Scientists took an exploratory journey to a place in the central Pacific Ocean in Kiribati called the Phoenix Islands Protected Area, where marine and terrestrial habitats are preserved. They looked for new microorganisms 3,000 meters below the surface. Not only did they discover microbes that humans have never encountered, they also found that the human immune system probably does not react to many of these microorganisms. These bacteria may help us learn more about how the immune system responds to foreign organisms. The findings have been reported in Science Immunology.
“Our team discovered and cultured novel microbes that are completely immunosilent to human immune systems,” said one of the co-lead study authors Randi Rotjan, a Boston University (BU) College of Arts & Sciences research assistant professor of biology. Rotjan noted that this was a completely unexpected discovery.
This research has suggested that our immune system does not have 'universal' protection against potential pathogens and that they may not react to any bacteria they encounter. The bacteria's environment is one that does not contain any mammals. Some microbes are totally defined by their local habitat, the study authors suggested. Considering that some microbes have evolved to live in symbiosis with other organisms and in some cases, they are completely dependent on one another, that's not a total surprise.
In this study, the researchers isolated microbes they found and removed a membrane that surrounds them called a lipopolysaccharide shell. The scientists tested how various types of cells growing in culture reacted to about 50 strains of these novel microbes. In 80 percent of cases, the mammalian cells did not have an immune response against the bacteria.
"All bacteria cells have an outer coating. Lipopolysaccharide, or LPS, is the outermost layer of the bacterial membrane. This outermost layer is what allows other organisms to recognize it. LPS receptors of human cells, mice, and horseshoe crab, were unable to detect 80 percent of deep-sea bacteria examined. Now that we know this, there is a pressing need to learn more about host-microbe interactions in every ecosystem, as new discoveries may be made in each habitat," Rotjan said in an interview with BU's The Brink.
"This opens up the potential for new biological tools and therapeutics. For example, using the silent bacteria as a way to deliver medicine or an immune therapy. A mechanistic understanding of our own immune system, coupled with an increased understanding of deep-sea life, opens up new avenues of science to simultaneously help human health while also providing important justification for increasing ocean protection," said Rotjan.

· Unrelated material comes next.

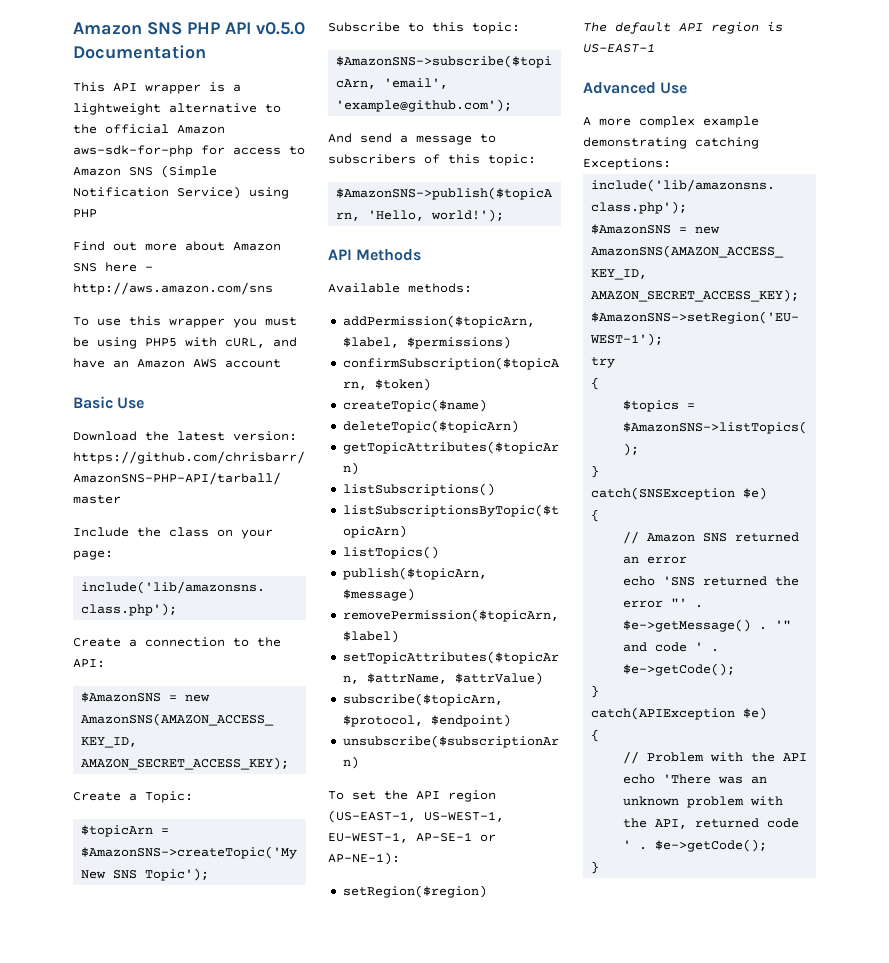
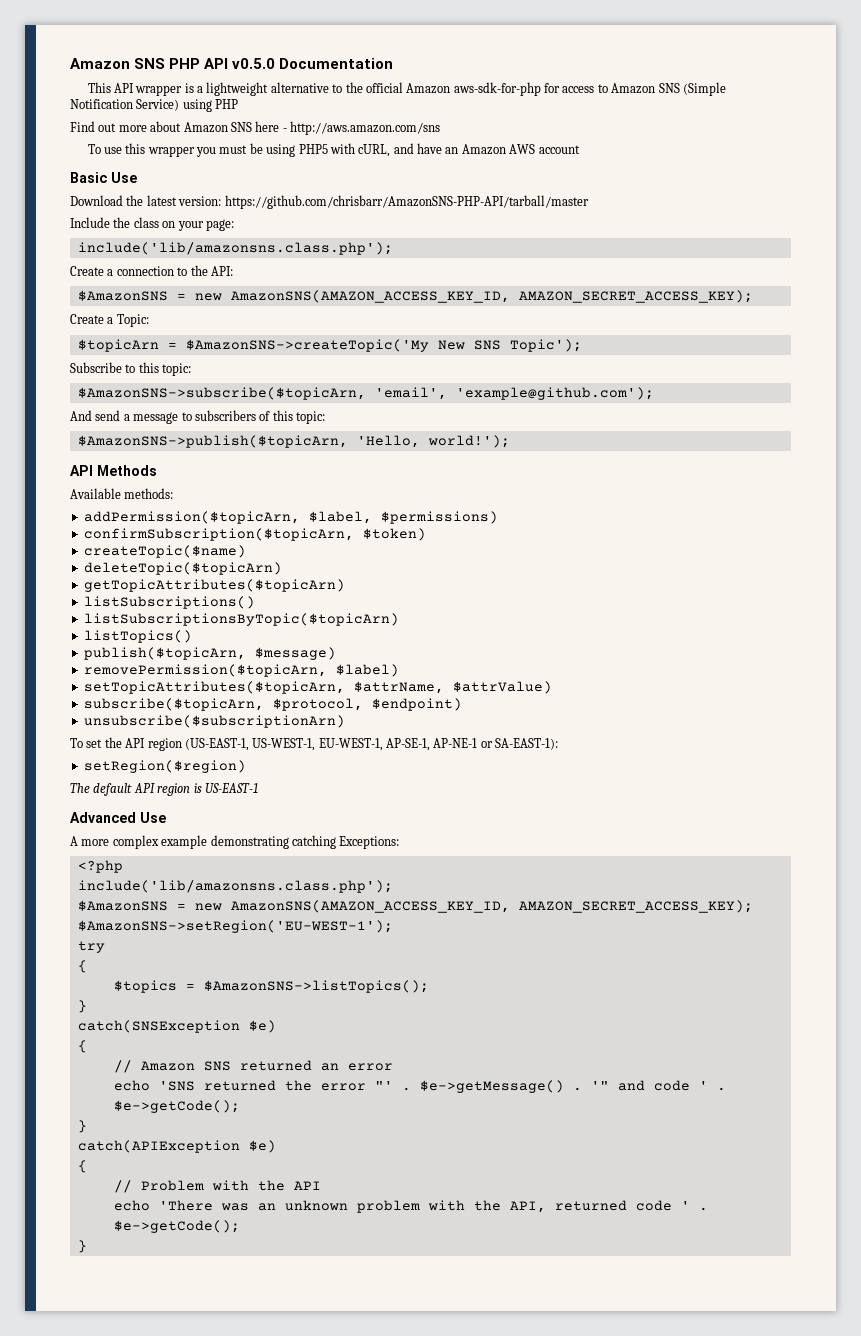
- To set the API region (US-EAST-1, US-WEST-1, EU-WEST-1, AP-SE-1 or AP-NE-1):
+ To set the API region (US-EAST-1, US-WEST-1, EU-WEST-1, AP-SE-1, AP-NE-1 or SA-EAST-1):
+ <?php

"The diversity of microbial life and the chemical structures they express in the deep sea are totally underexplored. This paper provides the first detailed examples and lays the foundational groundwork, but there is so much more to be done. Now that we have this new way of understanding LPS interactions with human cells, we can use this to understand more about mammalian immune systems: such as probe the origins of immune response, identify nuances in signaling pathways of microbial recognition, and increase the potential for immunotherapeutics.